Sunday, December 30, 2018

NBA All Star Weekend -- Territorial Pick 3 on 3 Tournament!


We all come from someplace. From the very first, when all that exists for us is our mother and us, to when it includes daddy and sibs and neighbors and schoolmates and other schools we play our games against to summer camps to select teams to college, way up to the NBA itself, no matter how far we ascend, we all come from someplace. We know our origins, we are fond of our origins, we honor the people who made us who we are, and we are thankful, nostalgic, and even patriotic about where we come from.

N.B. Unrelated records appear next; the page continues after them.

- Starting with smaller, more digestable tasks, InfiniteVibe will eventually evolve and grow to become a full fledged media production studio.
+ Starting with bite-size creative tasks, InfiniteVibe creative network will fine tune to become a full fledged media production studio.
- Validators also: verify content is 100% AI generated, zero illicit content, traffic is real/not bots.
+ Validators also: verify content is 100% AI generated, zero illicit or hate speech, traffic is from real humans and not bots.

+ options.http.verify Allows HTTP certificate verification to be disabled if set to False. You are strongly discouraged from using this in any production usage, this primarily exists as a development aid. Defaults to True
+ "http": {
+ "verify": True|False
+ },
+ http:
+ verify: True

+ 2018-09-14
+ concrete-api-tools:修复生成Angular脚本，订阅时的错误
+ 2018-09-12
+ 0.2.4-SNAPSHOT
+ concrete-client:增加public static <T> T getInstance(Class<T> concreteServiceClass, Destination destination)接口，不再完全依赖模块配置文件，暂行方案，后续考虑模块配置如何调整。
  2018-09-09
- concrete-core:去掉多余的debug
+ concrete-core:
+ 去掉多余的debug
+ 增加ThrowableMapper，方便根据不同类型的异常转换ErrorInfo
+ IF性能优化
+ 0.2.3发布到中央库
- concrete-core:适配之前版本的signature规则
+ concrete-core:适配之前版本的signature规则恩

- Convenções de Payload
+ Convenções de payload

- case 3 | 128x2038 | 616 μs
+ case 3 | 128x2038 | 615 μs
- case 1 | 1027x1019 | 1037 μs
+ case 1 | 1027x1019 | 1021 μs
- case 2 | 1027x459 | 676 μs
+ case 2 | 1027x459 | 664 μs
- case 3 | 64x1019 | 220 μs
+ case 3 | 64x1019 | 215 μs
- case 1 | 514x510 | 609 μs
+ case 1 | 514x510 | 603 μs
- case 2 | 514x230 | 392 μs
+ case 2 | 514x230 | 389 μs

Me, I'm still a sucker for Philadelphia, even though I've lived in Berkeley for 45 years. Philly is where I grew up, where I had my first hoops outside my house, who knows why my Mom insisted that we have hoops outside our houses, but we did, all three of them, each one higher than the last, up to 10 feet finally. Philly is where I finished my homework by 8 o'clock so I could watch the Big 5 compete on Channel 12 from Wilmington in black and white. God, I loved Guy Rodgers and Temple, and St. Joe's! And my high school teams, you probably heard about my high school, Lower Merion. I tell people that my own crossover move, copied through the years at LM, is what later sent Kobe on his way. It's a nice joke.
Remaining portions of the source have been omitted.